Reacting to the tariff reductions, Mahindra Group Chairman Anand Mahindra, in a crisp post on X, wrote, "More evidence of the benefits of 'Making haste slowly.'
When the noise subsides, two natural partners will come together" Similarly, RPG Enterprises Chairman Harsh Goenka in a post on X said, "First the Mother of all deals with EU, now the Father of all deals with US - great achievement by PM Modi government! Patience pays.#TradeDeal."
SpiceJet Chairman and Managing Director, Ajay Singh, said, "Coming on the back of recent trade agreements with the EU and the UK, this deal reinforces India's growing confidence and credibility on the global stage and lays the foundation for sustained growth and stronger international partnerships."
The finalisation of the India-US trade deal is a watershed moment for our nation and a major boost for the ‘Made in India' brand, he added.
Rajiv Memani, President, CII, said, "The expected reduction of US-India tariffs to 18 per cent marks a significant step forward in the strategic economic partnership between India and US".

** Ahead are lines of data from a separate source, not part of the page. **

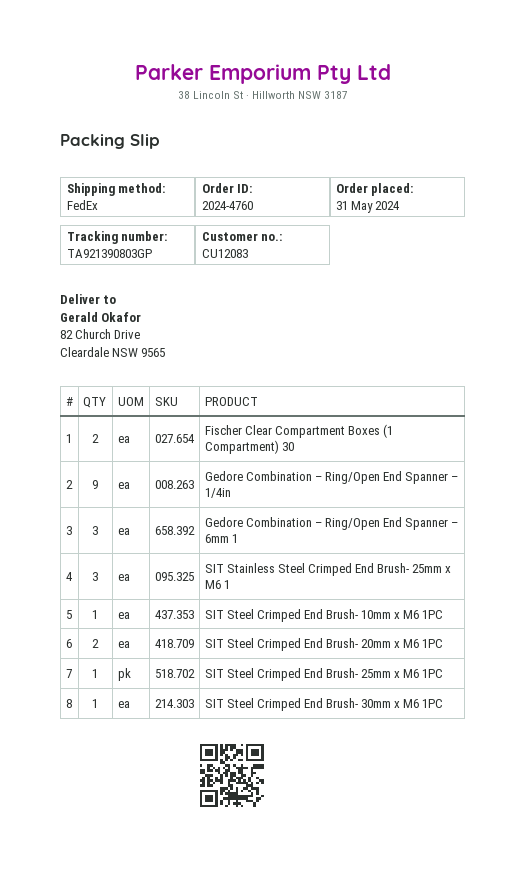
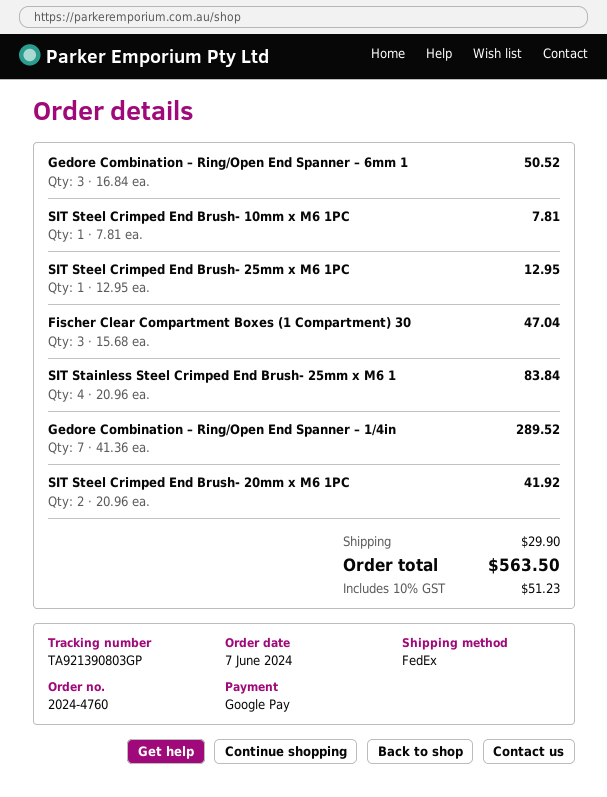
order date: 2024-05-31 -> 2024-06-07
Fischer Clear Compartment Boxes (1 Compartment) 30: 2 -> 3
Gedore Combination – Ring/Open End Spanner – 1/4in: 9 -> 7
SIT Stainless Steel Crimped End Brush- 25mm x M6 1: 3 -> 4
SIT Steel Crimped End Brush- 30mm x M6 1PC: 1 -> none

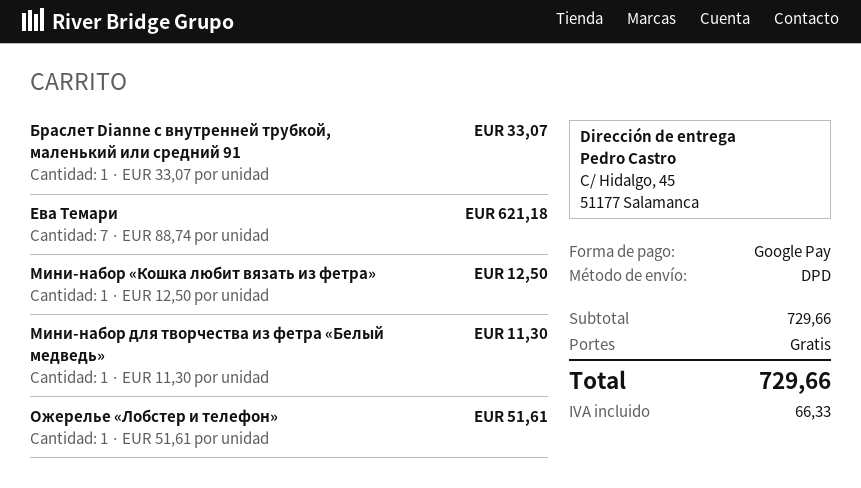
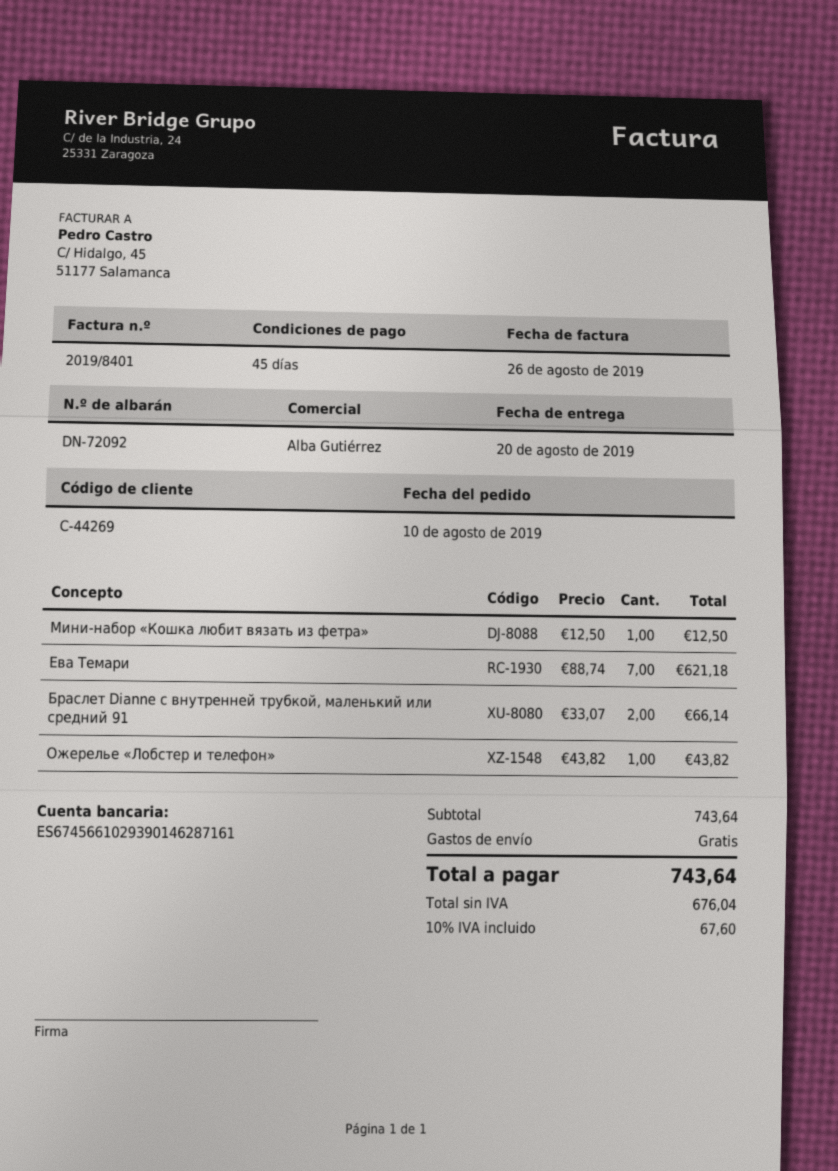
Браслет Dianne с внутренней трубкой, маленький или средний 91: 1 x 33.07 = 33.07 -> 2 x 33.07 = 66.14
Мини-набор для творчества из фетра «Белый медведь»: 1 x 11.30 = 11.30 -> none
Ожерелье «Лобстер и телефон»: 1 x 51.61 = 51.61 -> 1 x 43.82 = 43.82
subtotal: 729.66 -> 743.64
tax: 66.33 -> 67.60
total: 729.66 -> 743.64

Further, he said the India-US trade deal underscores the shared commitment of India and the US to deepen trade, technology & investment ties in an increasingly competitive global landscape.
Anant Goenka, President, FICCI said the reduction of reciprocal tariffs on Indian goods to 18 per cent -- following months of negotiation by the Commerce and Industry Minister and his team -- will materially improve the competitiveness of Indian exports in the world's largest import market.
"With sectors such as apparel, leather, gems and jewellery and marine products poised to benefit, this agreement has the potential to strengthen business confidence and deepen bilateral economic engagement," Goenka said.
"If implemented effectively, it can provide a meaningful boost to India's export growth trajectory, broaden market access, and underscore the strategic importance of sustained cooperation between two of the world's largest democracies," he added.
According to PHDCCI President Rajeev Juneja, reduced tariffs cut input costs for domestic industries, strengthen supply chains, and ease inflation by lowering prices for businesses and consumers.
The move is expected to benefit key sectors such as manufacturing, technology, healthcare and renewable energy by improving access to intermediate goods, capital equipment and critical components.